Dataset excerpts
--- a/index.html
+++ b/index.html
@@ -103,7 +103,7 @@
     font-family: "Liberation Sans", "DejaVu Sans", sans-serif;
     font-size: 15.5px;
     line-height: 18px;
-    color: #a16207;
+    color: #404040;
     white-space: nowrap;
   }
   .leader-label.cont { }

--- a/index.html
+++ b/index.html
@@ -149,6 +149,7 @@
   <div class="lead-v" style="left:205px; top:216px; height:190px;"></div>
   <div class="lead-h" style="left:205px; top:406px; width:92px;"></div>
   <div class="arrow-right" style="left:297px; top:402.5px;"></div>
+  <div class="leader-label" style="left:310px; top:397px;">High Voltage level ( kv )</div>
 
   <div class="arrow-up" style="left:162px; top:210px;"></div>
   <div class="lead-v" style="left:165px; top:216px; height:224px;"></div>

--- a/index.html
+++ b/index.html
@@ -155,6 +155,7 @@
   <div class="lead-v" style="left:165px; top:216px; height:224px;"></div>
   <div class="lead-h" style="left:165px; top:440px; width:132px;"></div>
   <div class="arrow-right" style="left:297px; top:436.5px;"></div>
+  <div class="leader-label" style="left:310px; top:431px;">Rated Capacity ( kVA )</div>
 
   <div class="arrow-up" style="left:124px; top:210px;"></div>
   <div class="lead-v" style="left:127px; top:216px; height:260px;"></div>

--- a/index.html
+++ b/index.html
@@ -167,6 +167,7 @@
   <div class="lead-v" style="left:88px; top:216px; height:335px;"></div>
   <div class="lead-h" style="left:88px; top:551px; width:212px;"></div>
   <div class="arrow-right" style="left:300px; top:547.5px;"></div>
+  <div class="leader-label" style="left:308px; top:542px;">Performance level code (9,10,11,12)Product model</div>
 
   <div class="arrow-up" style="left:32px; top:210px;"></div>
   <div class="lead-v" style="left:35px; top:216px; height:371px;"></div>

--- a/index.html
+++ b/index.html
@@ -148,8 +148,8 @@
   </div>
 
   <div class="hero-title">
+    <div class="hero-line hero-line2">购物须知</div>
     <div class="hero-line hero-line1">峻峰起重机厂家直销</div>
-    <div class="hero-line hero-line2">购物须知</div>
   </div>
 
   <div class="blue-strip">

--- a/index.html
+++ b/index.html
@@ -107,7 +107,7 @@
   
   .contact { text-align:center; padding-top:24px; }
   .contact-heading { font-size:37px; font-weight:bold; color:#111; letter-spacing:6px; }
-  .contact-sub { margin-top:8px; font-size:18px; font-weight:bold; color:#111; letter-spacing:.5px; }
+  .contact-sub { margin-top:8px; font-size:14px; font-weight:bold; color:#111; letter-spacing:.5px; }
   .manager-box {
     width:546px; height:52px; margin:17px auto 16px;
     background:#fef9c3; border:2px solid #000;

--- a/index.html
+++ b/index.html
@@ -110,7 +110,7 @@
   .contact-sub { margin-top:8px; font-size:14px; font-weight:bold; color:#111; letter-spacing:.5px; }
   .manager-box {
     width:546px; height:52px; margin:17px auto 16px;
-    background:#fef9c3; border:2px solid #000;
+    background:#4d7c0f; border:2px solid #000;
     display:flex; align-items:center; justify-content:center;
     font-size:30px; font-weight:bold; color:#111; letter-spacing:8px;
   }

What you need to do: Print the data in full, with each line exactly as given.

Answer box:
--- a/index.html
+++ b/index.html
@@ -103,7 +103,7 @@
     font-family: "Liberation Sans", "DejaVu Sans", sans-serif;
     font-size: 15.5px;
     line-height: 18px;
-    color: #a16207;
+    color: #404040;
     white-space: nowrap;
   }
   .leader-label.cont { }

--- a/index.html
+++ b/index.html
@@ -149,6 +149,7 @@
   <div class="lead-v" style="left:205px; top:216px; height:190px;"></div>
   <div class="lead-h" style="left:205px; top:406px; width:92px;"></div>
   <div class="arrow-right" style="left:297px; top:402.5px;"></div>
+  <div class="leader-label" style="left:310px; top:397px;">High Voltage level ( kv )</div>
 
   <div class="arrow-up" style="left:162px; top:210px;"></div>
   <div class="lead-v" style="left:165px; top:216px; height:224px;"></div>

--- a/index.html
+++ b/index.html
@@ -155,6 +155,7 @@
   <div class="lead-v" style="left:165px; top:216px; height:224px;"></div>
   <div class="lead-h" style="left:165px; top:440px; width:132px;"></div>
   <div class="arrow-right" style="left:297px; top:436.5px;"></div>
+  <div class="leader-label" style="left:310px; top:431px;">Rated Capacity ( kVA )</div>
 
   <div class="arrow-up" style="left:124px; top:210px;"></div>
   <div class="lead-v" style="left:127px; top:216px; height:260px;"></div>

--- a/index.html
+++ b/index.html
@@ -167,6 +167,7 @@
   <div class="lead-v" style="left:88px; top:216px; height:335px;"></div>
   <div class="lead-h" style="left:88px; top:551px; width:212px;"></div>
   <div class="arrow-right" style="left:300px; top:547.5px;"></div>
+  <div class="leader-label" style="left:308px; top:542px;">Performance level code (9,10,11,12)Product model</div>
 
   <div class="arrow-up" style="left:32px; top:210px;"></div>
   <div class="lead-v" style="left:35px; top:216px; height:371px;"></div>

--- a/index.html
+++ b/index.html
@@ -148,8 +148,8 @@
   </div>
 
   <div class="hero-title">
+    <div class="hero-line hero-line2">购物须知</div>
     <div class="hero-line hero-line1">峻峰起重机厂家直销</div>
-    <div class="hero-line hero-line2">购物须知</div>
   </div>
 
   <div class="blue-strip">

--- a/index.html
+++ b/index.html
@@ -107,7 +107,7 @@
   
   .contact { text-align:center; padding-top:24px; }
   .contact-heading { font-size:37px; font-weight:bold; color:#111; letter-spacing:6px; }
-  .contact-sub { margin-top:8px; font-size:18px; font-weight:bold; color:#111; letter-spacing:.5px; }
+  .contact-sub { margin-top:8px; font-size:14px; font-weight:bold; color:#111; letter-spacing:.5px; }
   .manager-box {
     width:546px; height:52px; margin:17px auto 16px;
     background:#fef9c3; border:2px solid #000;

--- a/index.html
+++ b/index.html
@@ -110,7 +110,7 @@
   .contact-sub { margin-top:8px; font-size:14px; font-weight:bold; color:#111; letter-spacing:.5px; }
   .manager-box {
     width:546px; height:52px; margin:17px auto 16px;
-    background:#fef9c3; border:2px solid #000;
+    background:#4d7c0f; border:2px solid #000;
     display:flex; align-items:center; justify-content:center;
     font-size:30px; font-weight:bold; color:#111; letter-spacing:8px;
   }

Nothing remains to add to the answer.